Avec sa nostalgie du passé,
sa croyance à l'unité et son amour fanatique de
l'ordre, il est celui qui sème le trouble, ébranle
dogme et certitudes, dénonce scandaleusement tous
les liens. Et cela [...] sans fomenter de révolte
ouverte, en pratiquant une continuelle
interprétation du monde qui met la réalité en
cause et est à elle seule une entreprise de
subversion. Don Quichotte est obligé d'interpréter
parce que, littéralement et au double sens du mot,
il ne reconnaît pas ce qui est, de sorte qu'au
lieu de voir les choses, de les ressentir et de
saisir immédiatement leurs rapports, il lui faut
les comparer au modèle qu'il a en tête, afin de
les accepter ou de les refuser selon qu'elles sont
conformes ou non à ses souvenirs. Tout se passe
comme s'il n'avait jamais vu les objet les plus
courants, un plat à barbe le met hors de lui, il
s'ébahit devant une procession, les choses
ordinaires le déconcertent et, d'une manière
générale, ses souvenirs concrets sont
incroyablement faibles et brouillés. Mais pour son
affaire il a une mémoire prodigieuse, qui lui
permet de compenser tant bien que mal son défaut
total d'expérience de vie (ce contraste entre la
faiblesse de ses souvenirs réels et et
l'infaillibilité de ses souvenirs livresques lui
joue souvent de fort mauvais tours; dans
l'histoire des Pénitents il manque de le perdre,
car il ne reconnaît pas la Vierge).

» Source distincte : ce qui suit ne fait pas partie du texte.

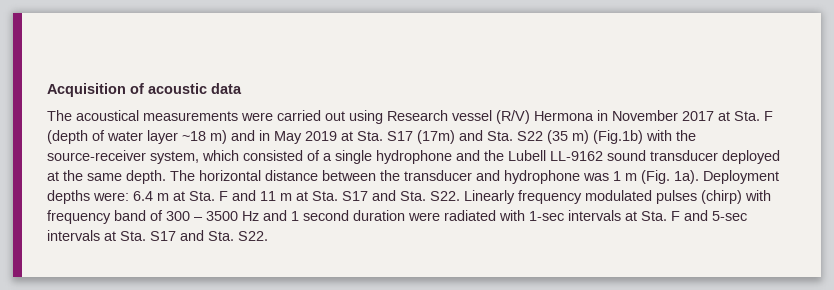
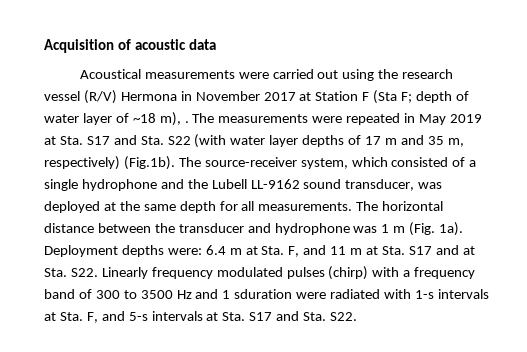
- The acoustical measurements were carried out using Research vessel (R/V) Hermona in November 2017 at Sta. F (depth of water layer ~18 m) and in May 2019 at Sta. S17 (17m) and Sta. S22 (35 m) (Fig.1b) with the source-receiver system, which consisted of a single hydrophone and the Lubell LL-9162 sound transducer deployed at the same depth.
+ Acoustical measurements were carried out using the research vessel (R/V) Hermona in November 2017 at Station F (Sta F; depth of water layer of ~18 m), . The measurements were repeated in May 2019 at Sta. S17 and Sta. S22 (with water layer depths of 17 m and 35 m, respectively) (Fig.1b). The source-receiver system, which consisted of a single hydrophone and the Lubell LL-9162 sound transducer, was deployed at the same depth for all measurements.
- Deployment depths were: 6.4 m at Sta. F and 11 m at Sta. S17 and Sta. S22. Linearly frequency modulated pulses (chirp) with frequency band of 300 – 3500 Hz and 1 second duration were radiated with 1-sec intervals at Sta. F and 5-sec intervals at Sta. S17 and Sta. S22.
+ Deployment depths were: 6.4 m at Sta. F, and 11 m at Sta. S17 and at Sta. S22. Linearly frequency modulated pulses (chirp) with a frequency band of 300 to 3500 Hz and 1 sduration were radiated with 1-s intervals at Sta. F, and 5-s intervals at Sta. S17 and Sta. S22.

Tout de même
que les héros homériques, eux aussi doués d'une
mémoire hors pair, se réfèrent à un précédent
mythique pour légitimer leurs actes et jusqu'aux
événements futiles de chaque jour, il interprète
la réalité en fonction d'un précédent romanesque,
destiné à lui communiquer les significations dont
il n'a pas une perception directe. C'est pourtant
dans cette part de son imitation, si conformiste
en apparence, qu'il révèle le mieux les raisons
profondes de son insoumission.
Marthe
ROBERT, L'Ancien et le Nouveau, 1963.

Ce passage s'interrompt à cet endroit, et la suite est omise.